Out of the 34 food handlers from the outlet who were checked, one also tested positive for Norovirus, and another for Campylobacter Jejuni, a common cause of food poisoning.
The NEA also revealed that they conducted about 88,000 inspections around Singapore last year alone.
The last inspection at the River Valley outlet prior to the incident was conducted in October. NEA did not find any lapses then.
But even with enforcement, said Mr Ho, the onus is on food businesses to ensure a duty of care to consumers.
He said: “If you’re pushing the boundary and you’re trying to cut corners and just trying to profiteer from it, just trying to make a fast buck, then I would say you have misjudged, you have failed in your duty of care.

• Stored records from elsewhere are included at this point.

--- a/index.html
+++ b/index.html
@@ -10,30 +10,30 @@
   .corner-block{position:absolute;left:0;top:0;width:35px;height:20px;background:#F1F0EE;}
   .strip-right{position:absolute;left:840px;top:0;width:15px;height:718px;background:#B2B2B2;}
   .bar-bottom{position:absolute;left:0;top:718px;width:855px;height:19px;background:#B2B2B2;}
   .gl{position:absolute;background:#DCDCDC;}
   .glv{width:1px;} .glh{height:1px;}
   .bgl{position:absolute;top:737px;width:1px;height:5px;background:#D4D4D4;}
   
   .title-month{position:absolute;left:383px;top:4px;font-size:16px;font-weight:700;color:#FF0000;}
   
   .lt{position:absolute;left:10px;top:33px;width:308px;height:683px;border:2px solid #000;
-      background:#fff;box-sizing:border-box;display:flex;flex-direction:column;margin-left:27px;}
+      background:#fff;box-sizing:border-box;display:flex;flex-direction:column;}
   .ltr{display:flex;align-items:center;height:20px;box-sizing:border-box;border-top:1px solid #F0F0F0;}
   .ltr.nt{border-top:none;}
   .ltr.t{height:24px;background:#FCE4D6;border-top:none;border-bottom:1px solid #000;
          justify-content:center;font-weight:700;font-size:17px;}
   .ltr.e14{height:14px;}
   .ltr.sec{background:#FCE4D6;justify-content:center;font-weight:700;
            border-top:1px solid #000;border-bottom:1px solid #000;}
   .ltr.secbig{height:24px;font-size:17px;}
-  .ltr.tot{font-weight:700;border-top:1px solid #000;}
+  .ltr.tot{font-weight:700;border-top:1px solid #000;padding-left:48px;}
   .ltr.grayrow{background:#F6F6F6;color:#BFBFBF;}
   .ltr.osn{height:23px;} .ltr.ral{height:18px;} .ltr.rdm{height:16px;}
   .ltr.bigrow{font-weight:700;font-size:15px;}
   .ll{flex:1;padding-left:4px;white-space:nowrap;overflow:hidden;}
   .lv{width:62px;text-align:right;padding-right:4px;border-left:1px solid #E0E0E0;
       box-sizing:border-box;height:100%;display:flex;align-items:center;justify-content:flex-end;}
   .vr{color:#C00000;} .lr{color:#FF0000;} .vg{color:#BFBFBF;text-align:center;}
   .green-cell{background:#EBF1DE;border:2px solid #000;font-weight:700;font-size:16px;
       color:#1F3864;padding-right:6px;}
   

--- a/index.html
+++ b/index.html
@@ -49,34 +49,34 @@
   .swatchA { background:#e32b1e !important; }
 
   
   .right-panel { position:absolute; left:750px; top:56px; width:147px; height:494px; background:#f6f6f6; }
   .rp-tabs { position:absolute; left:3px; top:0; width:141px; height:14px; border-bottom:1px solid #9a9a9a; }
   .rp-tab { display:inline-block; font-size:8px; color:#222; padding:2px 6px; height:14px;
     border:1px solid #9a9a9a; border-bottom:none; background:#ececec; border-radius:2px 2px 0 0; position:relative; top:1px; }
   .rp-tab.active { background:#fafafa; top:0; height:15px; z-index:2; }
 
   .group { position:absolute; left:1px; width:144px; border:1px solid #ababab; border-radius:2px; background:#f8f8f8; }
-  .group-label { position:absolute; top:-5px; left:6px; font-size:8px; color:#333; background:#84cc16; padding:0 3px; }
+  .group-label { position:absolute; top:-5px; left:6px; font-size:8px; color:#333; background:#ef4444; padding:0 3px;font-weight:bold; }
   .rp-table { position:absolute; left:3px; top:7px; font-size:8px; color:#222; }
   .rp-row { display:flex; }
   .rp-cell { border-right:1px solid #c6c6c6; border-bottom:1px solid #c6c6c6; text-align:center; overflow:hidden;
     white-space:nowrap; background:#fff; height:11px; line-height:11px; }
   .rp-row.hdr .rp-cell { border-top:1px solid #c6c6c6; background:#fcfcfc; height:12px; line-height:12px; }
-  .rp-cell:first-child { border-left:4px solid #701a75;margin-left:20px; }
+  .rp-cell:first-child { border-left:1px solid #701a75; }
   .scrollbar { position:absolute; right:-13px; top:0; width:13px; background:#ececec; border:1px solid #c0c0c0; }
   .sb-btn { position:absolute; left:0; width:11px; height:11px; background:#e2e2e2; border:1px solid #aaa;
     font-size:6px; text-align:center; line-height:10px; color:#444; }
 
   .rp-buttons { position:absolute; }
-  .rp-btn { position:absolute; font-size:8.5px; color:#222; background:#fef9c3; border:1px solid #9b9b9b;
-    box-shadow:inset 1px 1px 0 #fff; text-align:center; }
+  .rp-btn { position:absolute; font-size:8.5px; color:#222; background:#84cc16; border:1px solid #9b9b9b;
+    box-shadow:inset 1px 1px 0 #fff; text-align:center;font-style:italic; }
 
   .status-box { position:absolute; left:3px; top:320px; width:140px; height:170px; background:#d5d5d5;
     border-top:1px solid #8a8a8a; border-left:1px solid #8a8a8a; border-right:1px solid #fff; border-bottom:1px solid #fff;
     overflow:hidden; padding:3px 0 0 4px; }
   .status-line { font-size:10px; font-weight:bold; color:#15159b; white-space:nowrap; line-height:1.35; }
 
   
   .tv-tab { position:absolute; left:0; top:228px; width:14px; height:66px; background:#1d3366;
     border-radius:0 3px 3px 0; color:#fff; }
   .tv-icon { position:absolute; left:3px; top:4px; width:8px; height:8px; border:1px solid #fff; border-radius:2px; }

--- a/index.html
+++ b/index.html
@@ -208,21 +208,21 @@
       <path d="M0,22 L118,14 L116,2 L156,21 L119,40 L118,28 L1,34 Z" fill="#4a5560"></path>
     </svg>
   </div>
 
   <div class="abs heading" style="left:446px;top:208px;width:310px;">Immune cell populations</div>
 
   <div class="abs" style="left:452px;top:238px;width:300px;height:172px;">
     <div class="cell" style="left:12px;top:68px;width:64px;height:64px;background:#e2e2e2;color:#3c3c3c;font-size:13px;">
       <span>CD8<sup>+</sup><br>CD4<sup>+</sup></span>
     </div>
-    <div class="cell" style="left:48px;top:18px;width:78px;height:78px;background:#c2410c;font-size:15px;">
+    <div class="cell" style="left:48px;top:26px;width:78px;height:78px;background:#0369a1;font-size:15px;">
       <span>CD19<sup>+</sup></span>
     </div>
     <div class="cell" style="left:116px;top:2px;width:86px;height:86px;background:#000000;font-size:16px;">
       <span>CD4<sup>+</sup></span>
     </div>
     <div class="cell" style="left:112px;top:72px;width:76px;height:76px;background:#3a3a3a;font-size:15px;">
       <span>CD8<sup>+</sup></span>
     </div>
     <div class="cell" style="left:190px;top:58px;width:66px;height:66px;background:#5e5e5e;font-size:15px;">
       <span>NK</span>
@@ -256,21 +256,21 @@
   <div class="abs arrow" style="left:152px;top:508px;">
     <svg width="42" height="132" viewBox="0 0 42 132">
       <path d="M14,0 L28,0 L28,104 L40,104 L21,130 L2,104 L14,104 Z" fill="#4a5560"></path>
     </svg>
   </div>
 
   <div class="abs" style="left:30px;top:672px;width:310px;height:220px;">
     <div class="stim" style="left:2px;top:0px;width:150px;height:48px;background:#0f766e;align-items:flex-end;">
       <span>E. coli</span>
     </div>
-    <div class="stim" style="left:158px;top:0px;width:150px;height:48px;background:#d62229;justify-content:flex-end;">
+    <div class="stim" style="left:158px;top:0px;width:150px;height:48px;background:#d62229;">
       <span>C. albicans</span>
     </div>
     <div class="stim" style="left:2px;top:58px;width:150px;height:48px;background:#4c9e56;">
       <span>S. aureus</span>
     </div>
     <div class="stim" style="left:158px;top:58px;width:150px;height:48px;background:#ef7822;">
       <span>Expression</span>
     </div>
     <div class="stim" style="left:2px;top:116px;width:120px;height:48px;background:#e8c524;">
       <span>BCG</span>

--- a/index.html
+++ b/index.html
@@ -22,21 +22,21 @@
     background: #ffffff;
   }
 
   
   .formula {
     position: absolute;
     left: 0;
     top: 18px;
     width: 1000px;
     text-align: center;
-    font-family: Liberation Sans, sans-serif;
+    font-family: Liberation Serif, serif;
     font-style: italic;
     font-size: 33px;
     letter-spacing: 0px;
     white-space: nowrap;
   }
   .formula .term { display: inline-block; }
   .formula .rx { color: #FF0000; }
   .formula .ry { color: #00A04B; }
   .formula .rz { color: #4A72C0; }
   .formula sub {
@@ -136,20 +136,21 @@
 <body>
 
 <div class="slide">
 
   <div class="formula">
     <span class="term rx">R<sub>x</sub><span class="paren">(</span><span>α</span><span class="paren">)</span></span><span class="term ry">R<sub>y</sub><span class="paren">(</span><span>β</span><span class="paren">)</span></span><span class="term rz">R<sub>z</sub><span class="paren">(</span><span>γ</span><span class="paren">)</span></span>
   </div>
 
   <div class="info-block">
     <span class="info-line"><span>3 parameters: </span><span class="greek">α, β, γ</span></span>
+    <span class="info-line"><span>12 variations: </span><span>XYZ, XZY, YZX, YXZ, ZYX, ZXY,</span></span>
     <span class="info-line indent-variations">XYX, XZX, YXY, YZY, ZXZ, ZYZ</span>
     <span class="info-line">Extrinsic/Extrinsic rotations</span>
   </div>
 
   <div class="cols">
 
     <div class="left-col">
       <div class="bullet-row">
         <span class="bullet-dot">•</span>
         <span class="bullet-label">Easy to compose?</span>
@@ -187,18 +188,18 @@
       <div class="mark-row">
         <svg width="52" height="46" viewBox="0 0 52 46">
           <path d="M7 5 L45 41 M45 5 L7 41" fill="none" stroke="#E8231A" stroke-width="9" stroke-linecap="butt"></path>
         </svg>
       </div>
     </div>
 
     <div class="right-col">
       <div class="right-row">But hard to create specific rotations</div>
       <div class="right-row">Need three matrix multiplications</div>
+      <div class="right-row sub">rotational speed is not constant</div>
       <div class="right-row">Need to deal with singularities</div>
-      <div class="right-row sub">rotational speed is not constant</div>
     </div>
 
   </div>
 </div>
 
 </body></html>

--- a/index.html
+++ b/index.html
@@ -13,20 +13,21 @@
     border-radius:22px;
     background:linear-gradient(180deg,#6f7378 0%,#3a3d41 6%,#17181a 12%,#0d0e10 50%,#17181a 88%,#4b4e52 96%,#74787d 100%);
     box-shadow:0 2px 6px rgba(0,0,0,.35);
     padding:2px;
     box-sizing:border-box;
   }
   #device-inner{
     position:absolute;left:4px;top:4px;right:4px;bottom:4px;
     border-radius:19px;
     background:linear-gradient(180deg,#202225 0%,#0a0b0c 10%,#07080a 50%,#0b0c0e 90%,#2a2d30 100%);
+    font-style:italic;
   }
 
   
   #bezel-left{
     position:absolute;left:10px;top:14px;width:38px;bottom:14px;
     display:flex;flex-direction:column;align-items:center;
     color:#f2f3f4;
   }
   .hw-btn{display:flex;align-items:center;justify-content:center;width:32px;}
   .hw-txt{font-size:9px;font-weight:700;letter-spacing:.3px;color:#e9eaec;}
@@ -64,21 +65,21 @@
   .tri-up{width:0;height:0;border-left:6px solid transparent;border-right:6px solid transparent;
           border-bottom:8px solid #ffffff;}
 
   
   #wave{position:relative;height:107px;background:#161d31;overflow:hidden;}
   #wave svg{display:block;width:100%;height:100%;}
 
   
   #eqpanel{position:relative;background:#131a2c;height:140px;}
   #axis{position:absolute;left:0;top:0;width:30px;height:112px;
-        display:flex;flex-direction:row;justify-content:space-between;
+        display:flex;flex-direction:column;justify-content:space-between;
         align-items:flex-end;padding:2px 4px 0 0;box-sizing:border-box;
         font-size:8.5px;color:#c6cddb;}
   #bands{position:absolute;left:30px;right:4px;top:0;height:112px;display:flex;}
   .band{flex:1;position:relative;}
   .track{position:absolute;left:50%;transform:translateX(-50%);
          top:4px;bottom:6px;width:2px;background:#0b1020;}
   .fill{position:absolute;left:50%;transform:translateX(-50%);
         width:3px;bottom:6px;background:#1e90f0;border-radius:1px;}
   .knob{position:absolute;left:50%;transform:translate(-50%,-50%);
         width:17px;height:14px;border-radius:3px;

“There are more than 39,000 licensed food outlets out there, I cannot be having an inspector overseeing every single food handler and ensuring things are done properly.”
He added that the authorities will be meeting with stakeholders and the food business associations within the next month to send a strong message.
“In no uncertain terms we’ll get them to understand that they have to do the right thing going forward into this festive season,” he said.
“The fact that there is a labour shortage in the market is no excuse for them to take shortcuts.”